*What the exercise asks*
Reading the data below, count the lines that carry the string "kind". Give nothing but the count.

Segment Start: Material to process

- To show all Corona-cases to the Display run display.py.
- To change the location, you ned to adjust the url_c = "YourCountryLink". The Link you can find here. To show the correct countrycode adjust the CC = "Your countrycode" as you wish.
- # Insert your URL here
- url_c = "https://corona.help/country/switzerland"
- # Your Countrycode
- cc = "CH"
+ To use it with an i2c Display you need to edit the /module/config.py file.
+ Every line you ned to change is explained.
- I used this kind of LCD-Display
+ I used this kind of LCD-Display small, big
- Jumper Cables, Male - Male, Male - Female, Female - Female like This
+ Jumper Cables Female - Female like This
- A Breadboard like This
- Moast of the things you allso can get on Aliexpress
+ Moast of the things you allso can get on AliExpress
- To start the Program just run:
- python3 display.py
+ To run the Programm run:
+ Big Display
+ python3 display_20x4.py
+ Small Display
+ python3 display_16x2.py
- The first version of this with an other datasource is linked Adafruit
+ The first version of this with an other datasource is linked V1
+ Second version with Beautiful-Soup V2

Segment End: Material to process

*Exercise result*
2